His attention was briefly divided, because he saw a half dozen more ships, of the thousands that were still intact, ripped into on the plains near the tan dome, the one he could presently see the best.
A voice suddenly intruded on his general link, despite the mute command, and he discovered was now in a private link with only one individual. “Captain Fendrel.” He knew that arrogant style of trumpeting, and the snobbish inflection of his high notes. It was Captain Shanthot, who was senior to him in rank, and nobility, and the rightful Fleet Commander. “You say you want to destroy my ship?”
“No, Sire. I want to deflect him before he crashes and destroys the gold dome, where you are, and the ships parked near there. The enemy has killed his power, and are somehow guiding him down to impact with the planet, using it as a massive weapon against us. He is doomed, no matter what we do.”

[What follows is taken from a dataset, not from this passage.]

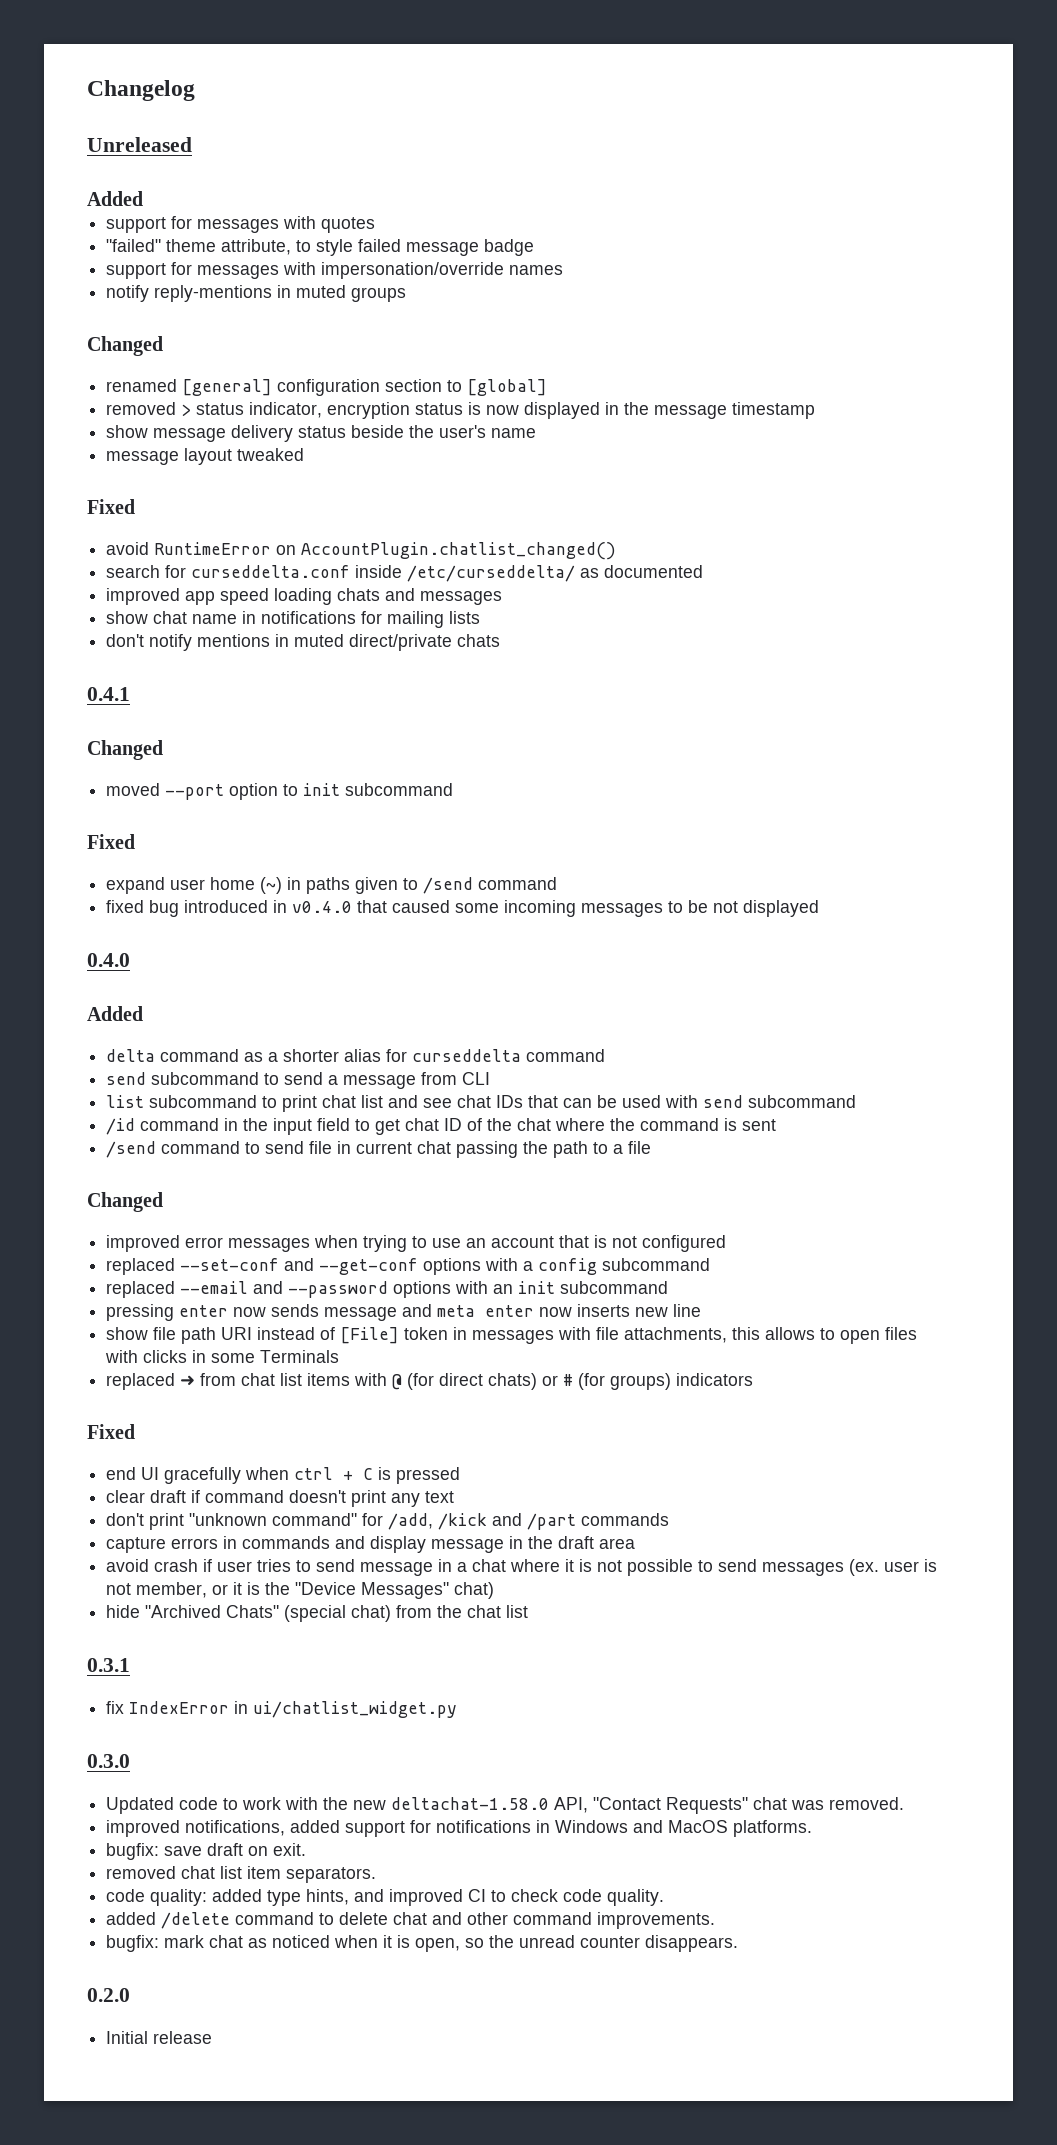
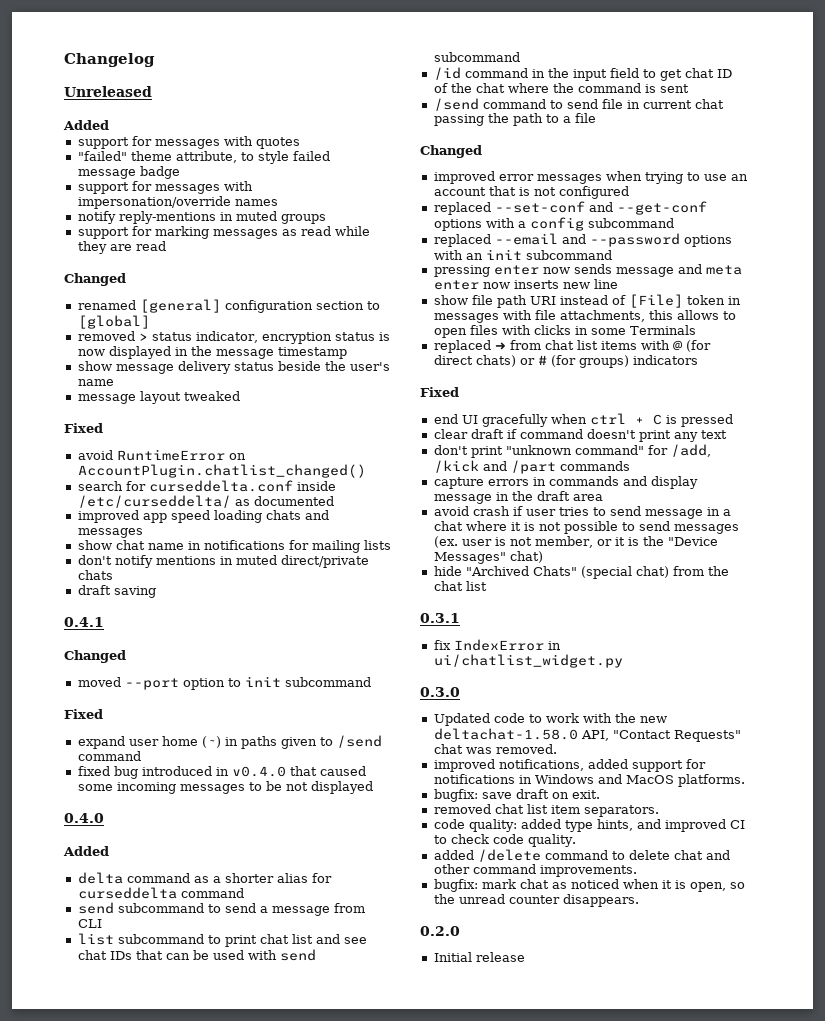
(407, 294) none -> [77,226,370,239] [77,241,166,254] // support for marking messages as read while they are read
(501, 640) none -> [77,585,156,598] // draft saving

“What of your ship?” he asked coldly.
“He’s on the other side of Rogue 2, and will strike the white dome, I believe. We are not in position to affect his path.”
“I heard your explanation. Have life pods cleared him?”
“Yes, Sire. As many pods as apparently were able, almost two of three of your crew survived the strike. Your ship and mine were both badly damaged, the fusion generators went offline, and the Bridge crews are dead.”